There’s a problem.
It’s everywhere, and in everyone.
It’s a very clear but really complicated thing.
The problem is ‘what we don’t see’.
What we don’t see doesn’t exist, for us.
What we don’t see is what evades us, and is therefore unimportant.
And that happens a whole lot more than just a lot.
There’s SO much we don’t see, yet we believe we see everything.
That’s part of the problem.
We think we see the world, the whole world, in detail, exactly the way it is.

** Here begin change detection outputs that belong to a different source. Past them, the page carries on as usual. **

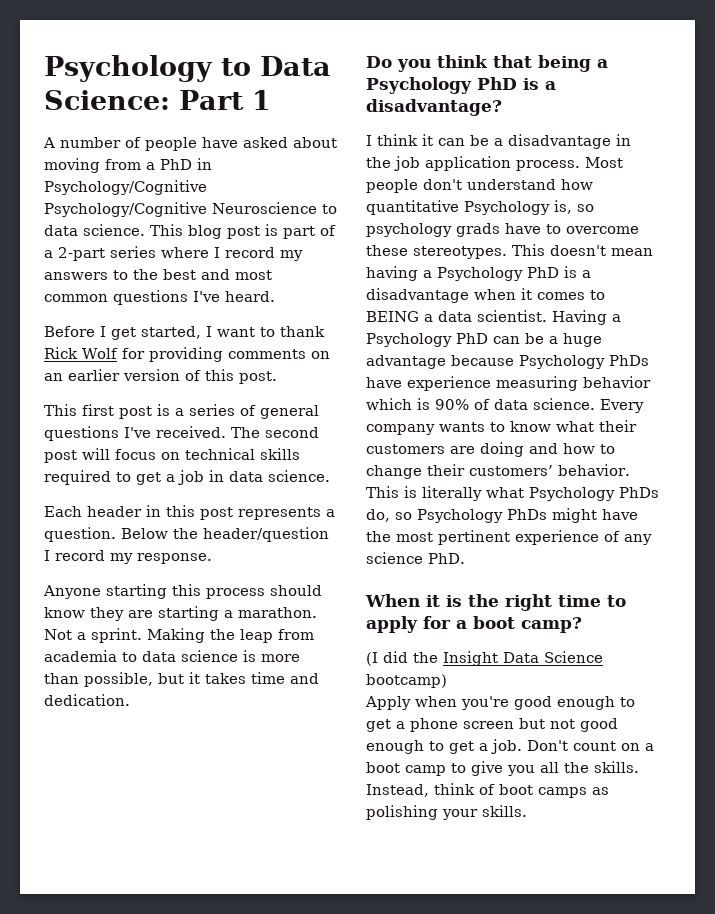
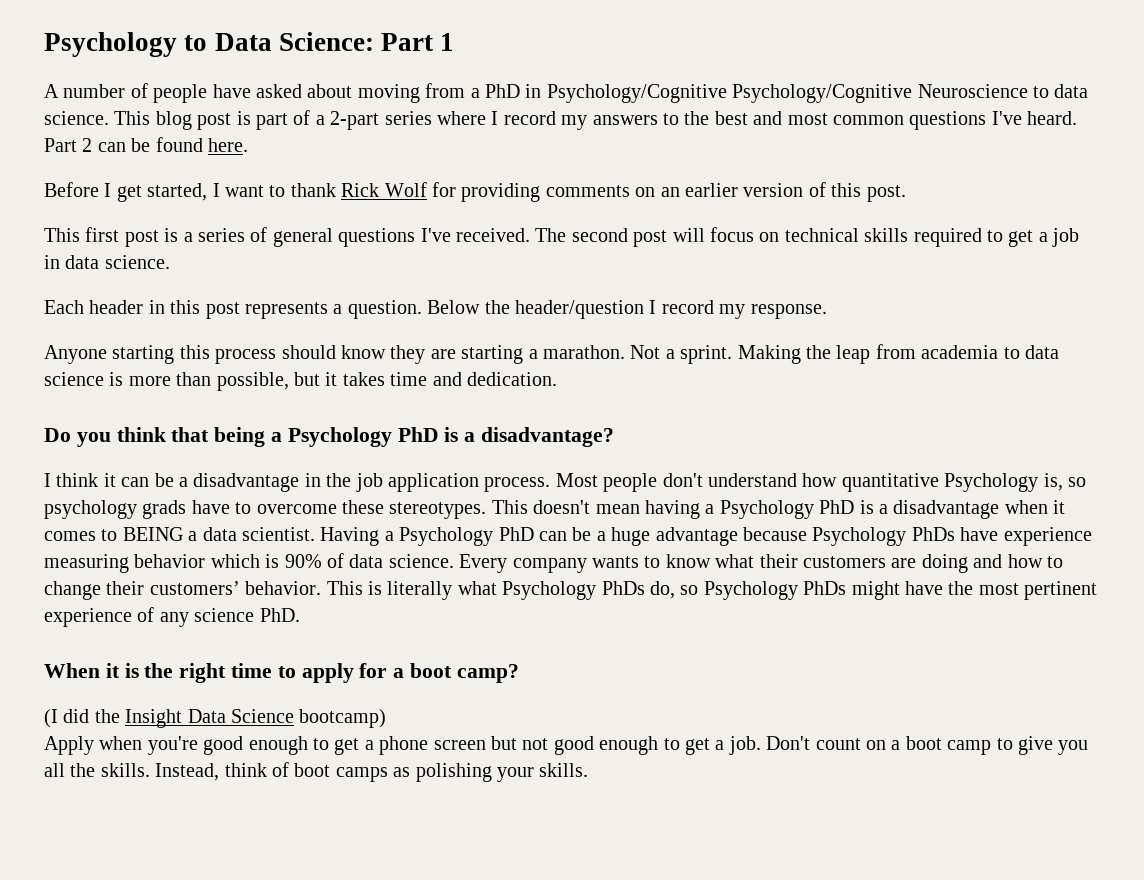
(275, 296) none -> [44,137,249,152] Part 2 can be found here.

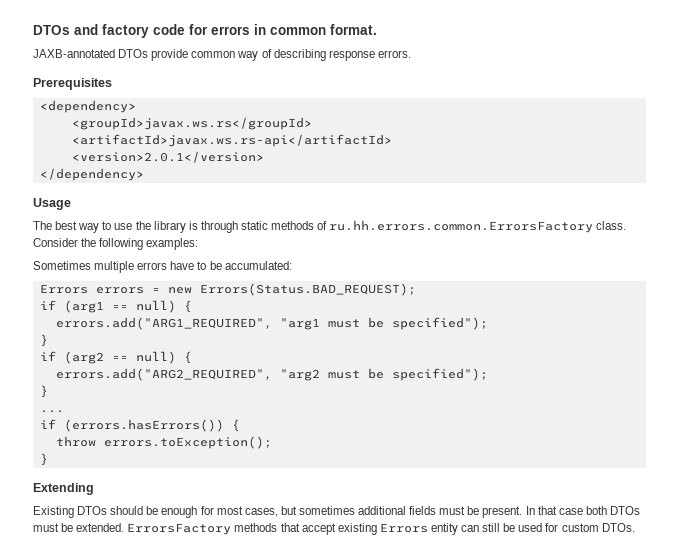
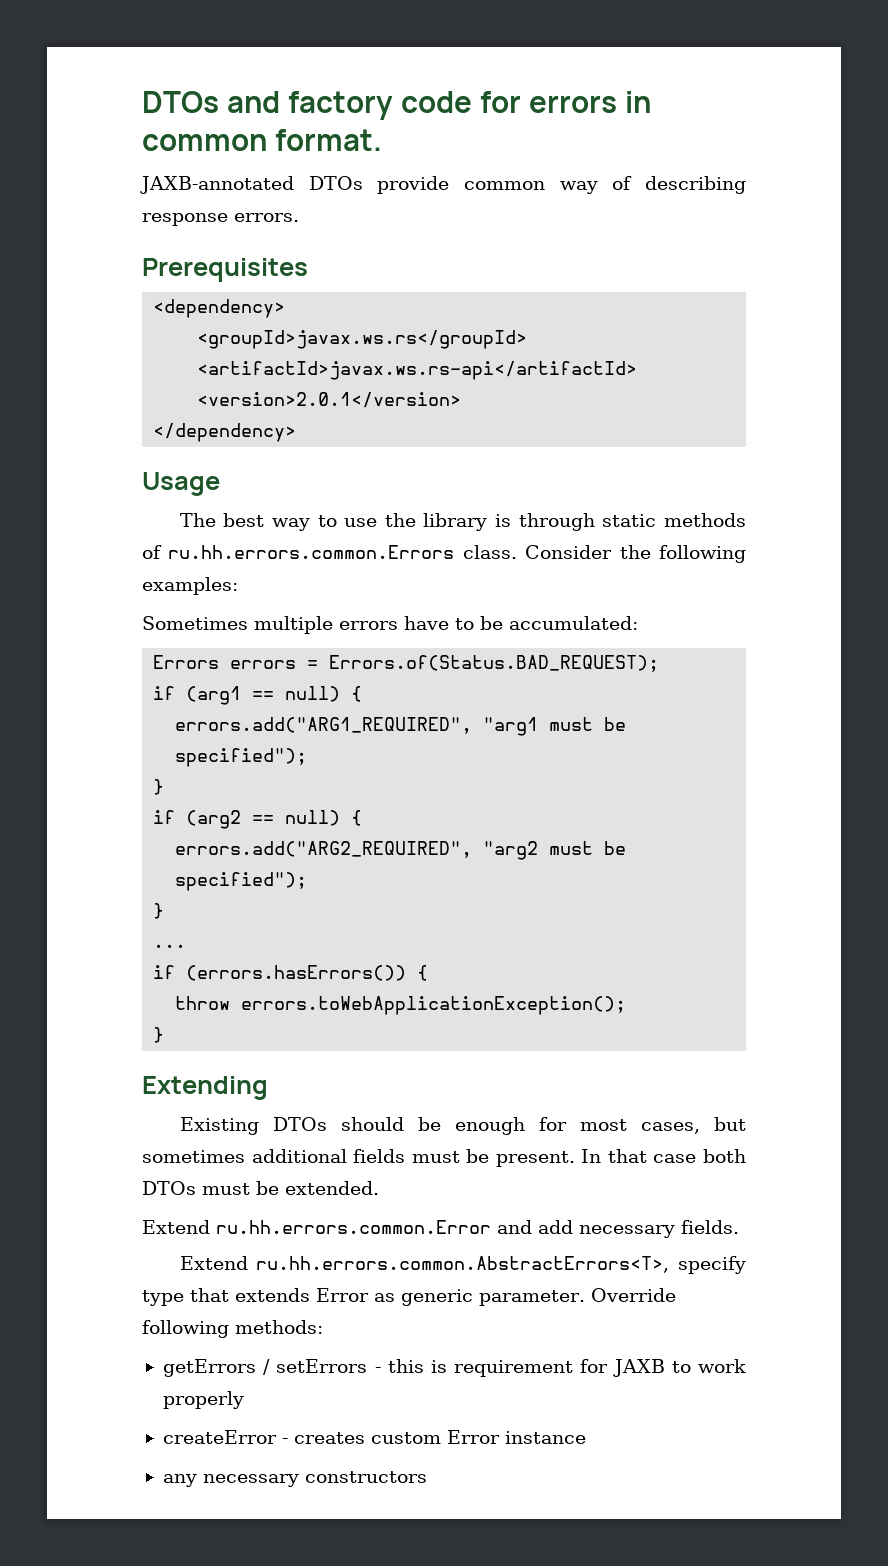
[329,220,594,233] ru.hh.errors.common.ErrorsFactory -> [168,545,455,559] ru.hh.errors.common.Errors
[167,283,416,296] new Errors(Status.BAD_REQUEST); -> [329,655,660,672] Errors.of(Status.BAD_REQUEST);
[103,436,272,449] errors.toException(); -> [241,996,627,1015] errors.toWebApplicationException();
[127,523,635,535] ErrorsFactory methods that accept existing Errors entity can still be used for custom DTOs. -> [142,1220,739,1238] [179,1256,746,1274] [142,1288,676,1306] [142,1320,323,1338] [162,1359,746,1377] [162,1391,244,1409] [162,1430,586,1444] [162,1471,427,1487] // Extend ru.hh.errors.common.Error and add necessary fields. // Extend ru.hh.errors.common.AbstractErrors<T>, specify type that extends Error as generic parameter. Override following methods: // getErrors / setErrors - this is requirement for JAXB to work properly // createError - creates custom Error instance // any necessary constructors

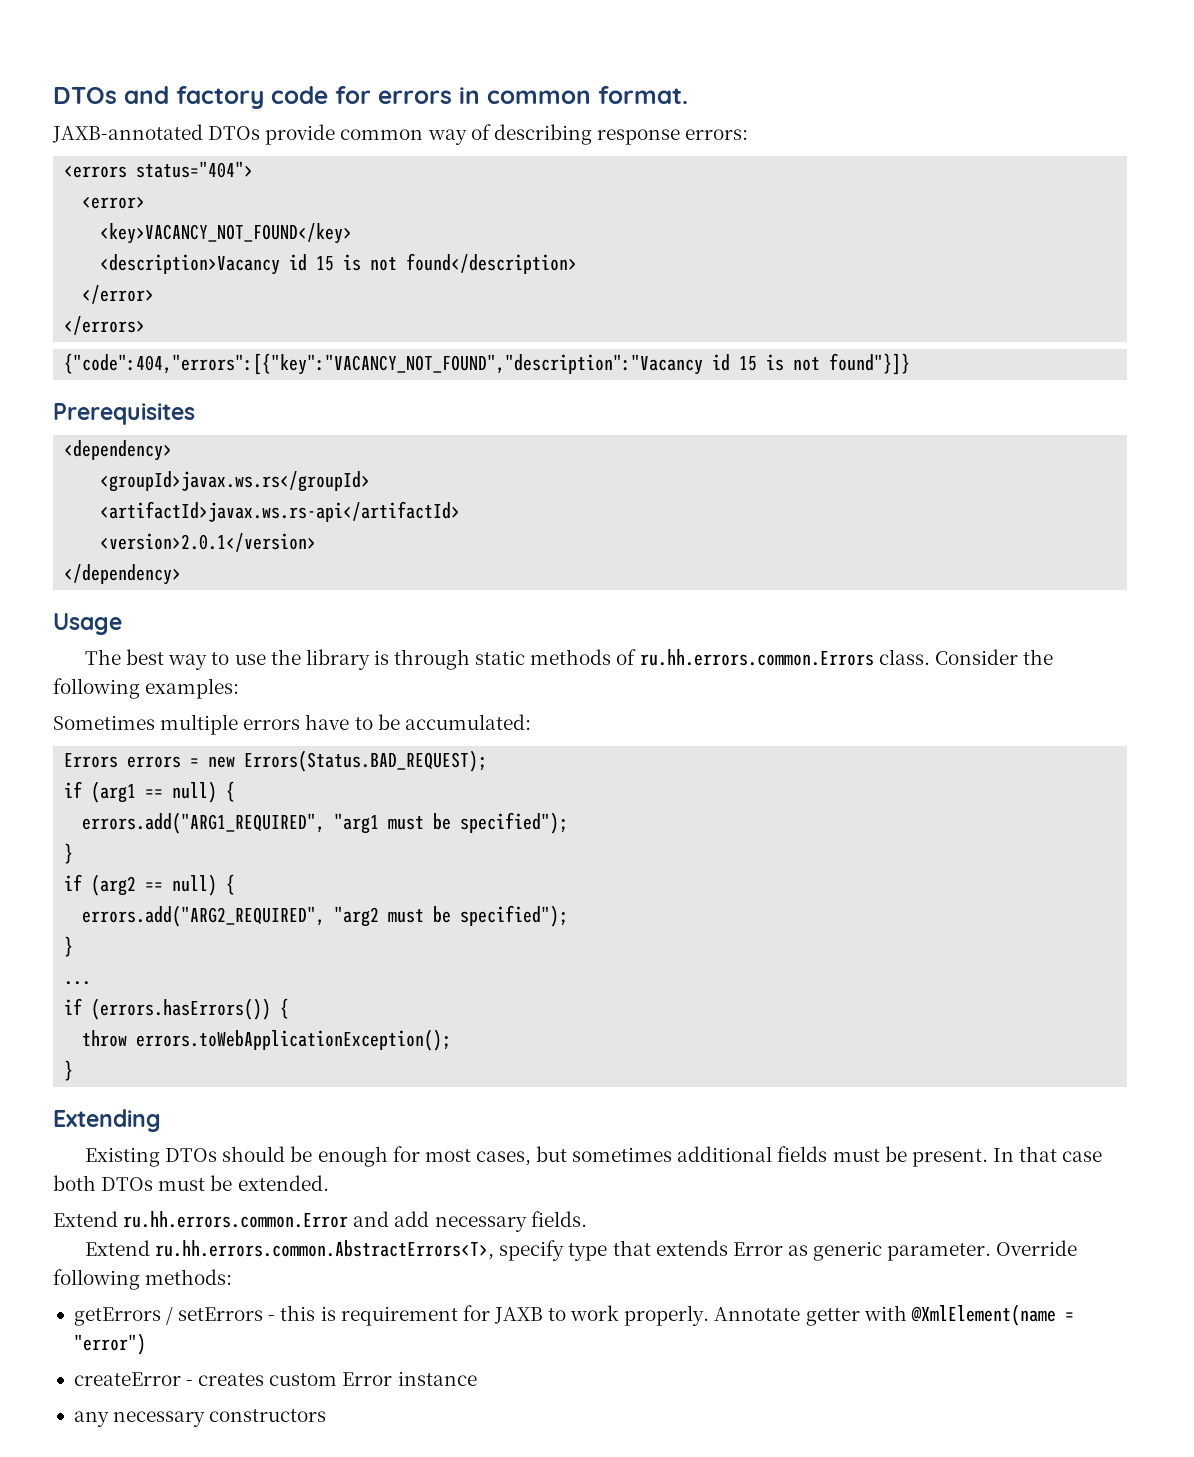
[234,213,299,222] errors. -> [685,129,749,140] [64,161,254,178] [82,196,146,209] [100,223,353,244] [100,253,578,275] [82,285,155,304] [64,316,146,335] [64,353,911,375] errors: // <errors status="404"> // <error> // <key>VACANCY_NOT_FOUND</key> // <description>Vacancy id 15 is not found</description> // </error> // </errors> // {"code":404,"errors":[{"key":"VACANCY_NOT_FOUND","description":"Vacancy id 15 is not found"}]}
[329,655,660,672] Errors.of(Status.BAD_REQUEST); -> [208,750,488,772] new Errors(Status.BAD_REQUEST);
[162,1391,244,1409] properly -> [624,1304,1074,1326] [73,1333,146,1355] properly. Annotate getter with @XmlElement(name = "error")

So why add something or believe in something more, if all of this is so obviously exactly what it is?
Come on!
Nice house, shitty haircut, troublesome future.
Delicious food, bad dog, stupid people on Twitter.
Boom.
Clear as day.
The fact that our neighbor disagrees on many things doesn’t change that.

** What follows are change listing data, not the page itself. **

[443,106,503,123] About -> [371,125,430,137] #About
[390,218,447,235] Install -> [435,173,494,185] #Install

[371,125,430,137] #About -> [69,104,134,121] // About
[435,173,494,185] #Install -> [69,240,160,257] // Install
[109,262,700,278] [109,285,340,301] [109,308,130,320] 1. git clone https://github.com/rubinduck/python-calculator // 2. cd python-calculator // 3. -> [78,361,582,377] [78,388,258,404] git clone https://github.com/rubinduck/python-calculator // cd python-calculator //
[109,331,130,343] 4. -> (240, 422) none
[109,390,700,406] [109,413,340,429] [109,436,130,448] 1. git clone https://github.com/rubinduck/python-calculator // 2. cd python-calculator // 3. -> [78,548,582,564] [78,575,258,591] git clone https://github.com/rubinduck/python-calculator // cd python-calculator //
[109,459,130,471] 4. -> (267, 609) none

He’s an ignorant douchebag (for sure).
We don’t see what we don’t see, because we don’t see it.
Not because we don’t want to.
It’s just not there, for us.
We only see what we see, and we only experience stuff the way we experience it.
It’s totally, utterly personal, but so what?
What I like, you can dislike with a passion.
What I truly hate, you may love with everything you’ve got.
My ugly is your beautiful.
Your hope is my despair.
When I vow for left, you might choose right.
Is rain bad?
Is cancer bad for every person in the world, including CEOs of companies that make cancer medication?
Do we agree on the meaning of war?
Is your blue just as blue as my blue?
Right and wrong get tangled up in this system of personal truths.
There’s no such thing as good and bad if we don’t really see everything.
Which we don’t.
Which we couldn’t.
And the problem is that we don’t know.
We don’t know what we don’t know.
This is an absolutely useless post.
But I don’t see that as a problem.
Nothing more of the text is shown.